Pictures do not belong in your copy. Repeat all the other data exactly.

[Records from a dataset]
--------------------

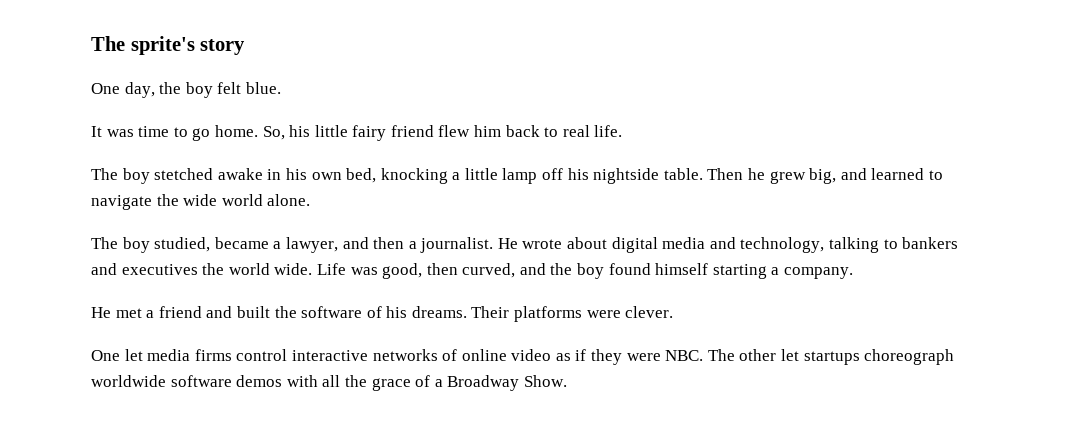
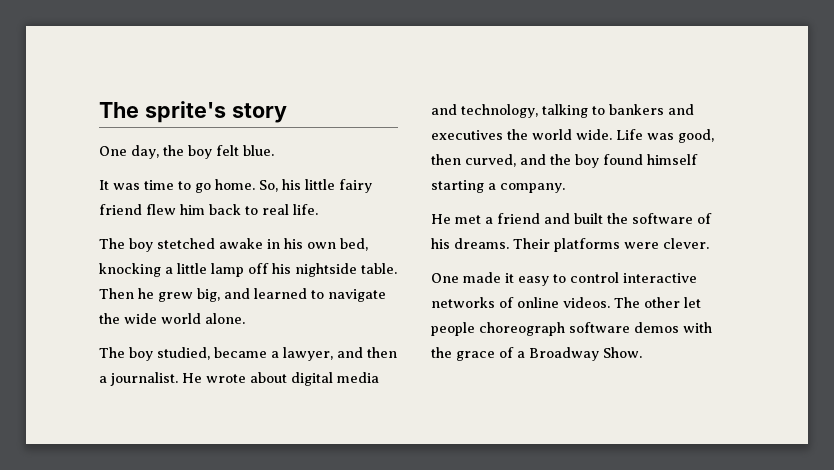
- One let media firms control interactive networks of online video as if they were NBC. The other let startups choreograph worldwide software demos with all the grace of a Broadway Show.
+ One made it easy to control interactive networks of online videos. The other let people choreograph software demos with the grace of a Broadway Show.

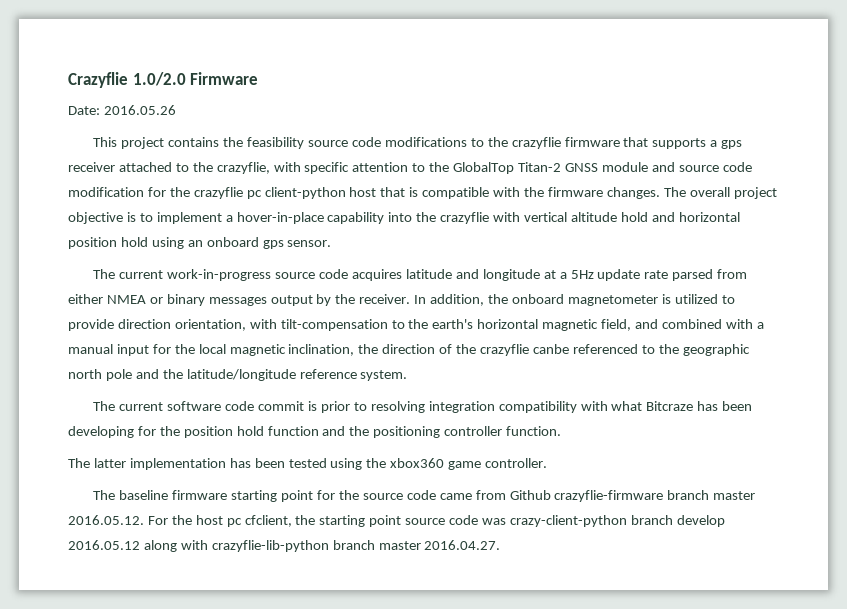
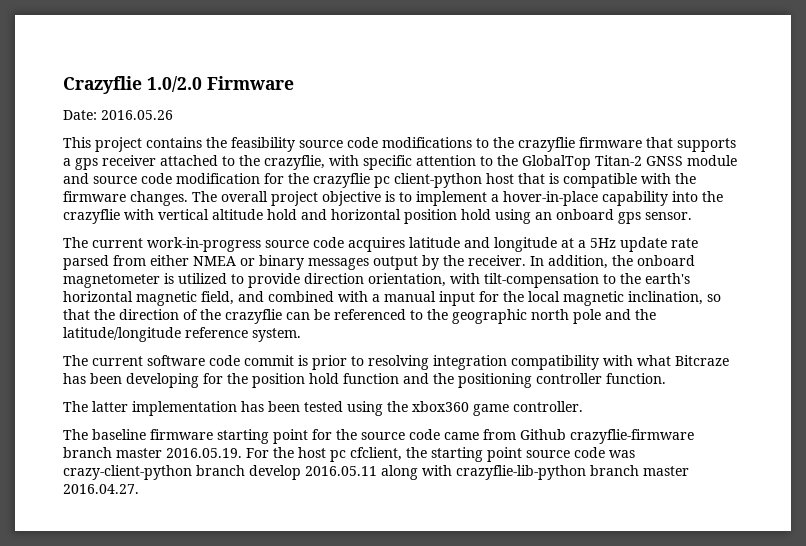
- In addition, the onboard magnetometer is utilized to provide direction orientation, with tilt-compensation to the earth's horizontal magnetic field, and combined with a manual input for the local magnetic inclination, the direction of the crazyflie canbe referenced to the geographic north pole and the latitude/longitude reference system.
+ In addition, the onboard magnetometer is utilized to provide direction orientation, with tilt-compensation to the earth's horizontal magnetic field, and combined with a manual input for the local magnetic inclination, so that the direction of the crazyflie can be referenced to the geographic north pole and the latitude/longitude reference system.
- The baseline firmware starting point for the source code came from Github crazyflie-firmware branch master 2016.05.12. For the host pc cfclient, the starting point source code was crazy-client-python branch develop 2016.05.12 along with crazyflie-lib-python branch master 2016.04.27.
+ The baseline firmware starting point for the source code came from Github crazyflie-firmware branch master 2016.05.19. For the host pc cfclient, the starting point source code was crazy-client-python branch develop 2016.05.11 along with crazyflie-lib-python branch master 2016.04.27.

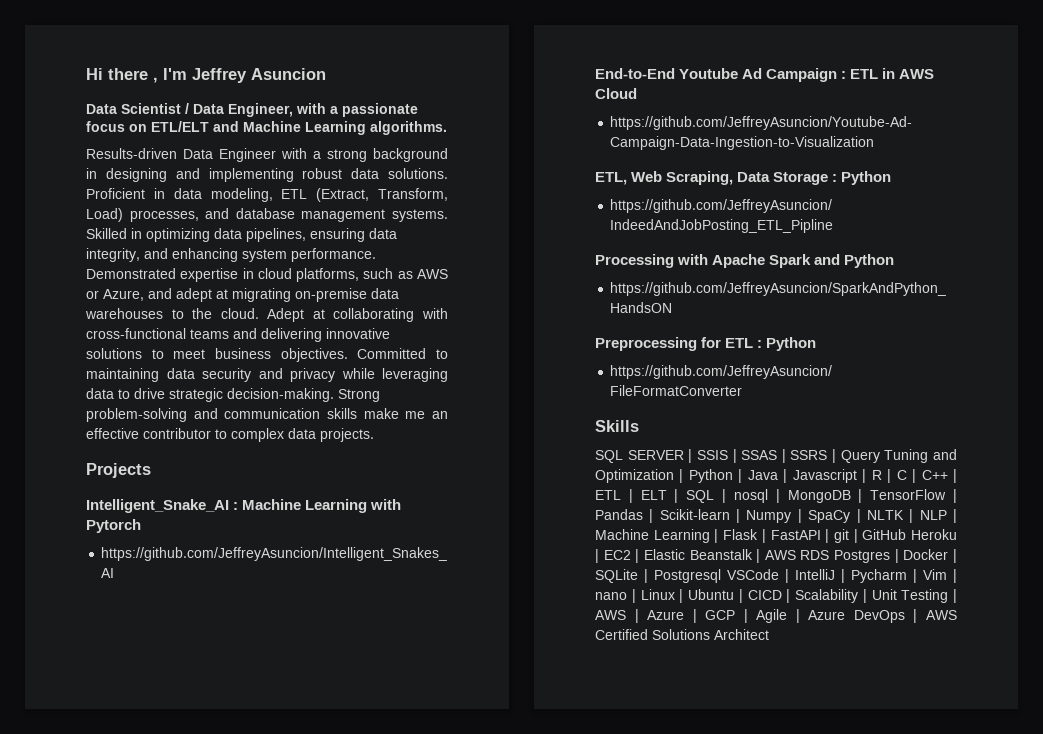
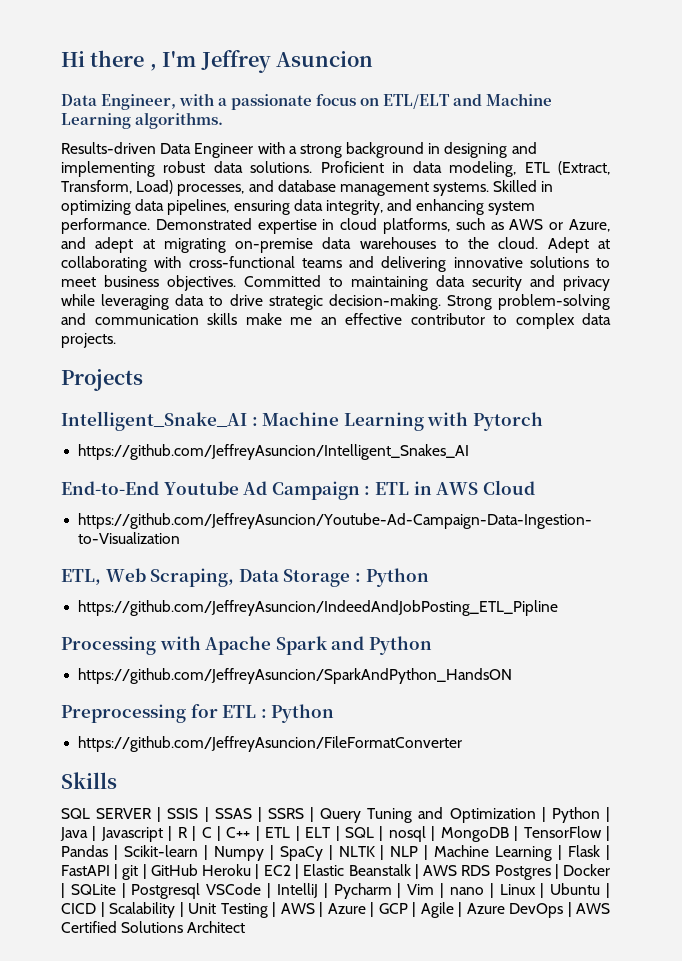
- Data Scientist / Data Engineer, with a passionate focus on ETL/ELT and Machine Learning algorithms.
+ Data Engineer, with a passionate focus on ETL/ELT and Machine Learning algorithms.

--------------------

◆ Answer box ◆
- One let media firms control interactive networks of online video as if they were NBC. The other let startups choreograph worldwide software demos with all the grace of a Broadway Show.
+ One made it easy to control interactive networks of online videos. The other let people choreograph software demos with the grace of a Broadway Show.

- In addition, the onboard magnetometer is utilized to provide direction orientation, with tilt-compensation to the earth's horizontal magnetic field, and combined with a manual input for the local magnetic inclination, the direction of the crazyflie canbe referenced to the geographic north pole and the latitude/longitude reference system.
+ In addition, the onboard magnetometer is utilized to provide direction orientation, with tilt-compensation to the earth's horizontal magnetic field, and combined with a manual input for the local magnetic inclination, so that the direction of the crazyflie can be referenced to the geographic north pole and the latitude/longitude reference system.
- The baseline firmware starting point for the source code came from Github crazyflie-firmware branch master 2016.05.12. For the host pc cfclient, the starting point source code was crazy-client-python branch develop 2016.05.12 along with crazyflie-lib-python branch master 2016.04.27.
+ The baseline firmware starting point for the source code came from Github crazyflie-firmware branch master 2016.05.19. For the host pc cfclient, the starting point source code was crazy-client-python branch develop 2016.05.11 along with crazyflie-lib-python branch master 2016.04.27.

- Data Scientist / Data Engineer, with a passionate focus on ETL/ELT and Machine Learning algorithms.
+ Data Engineer, with a passionate focus on ETL/ELT and Machine Learning algorithms.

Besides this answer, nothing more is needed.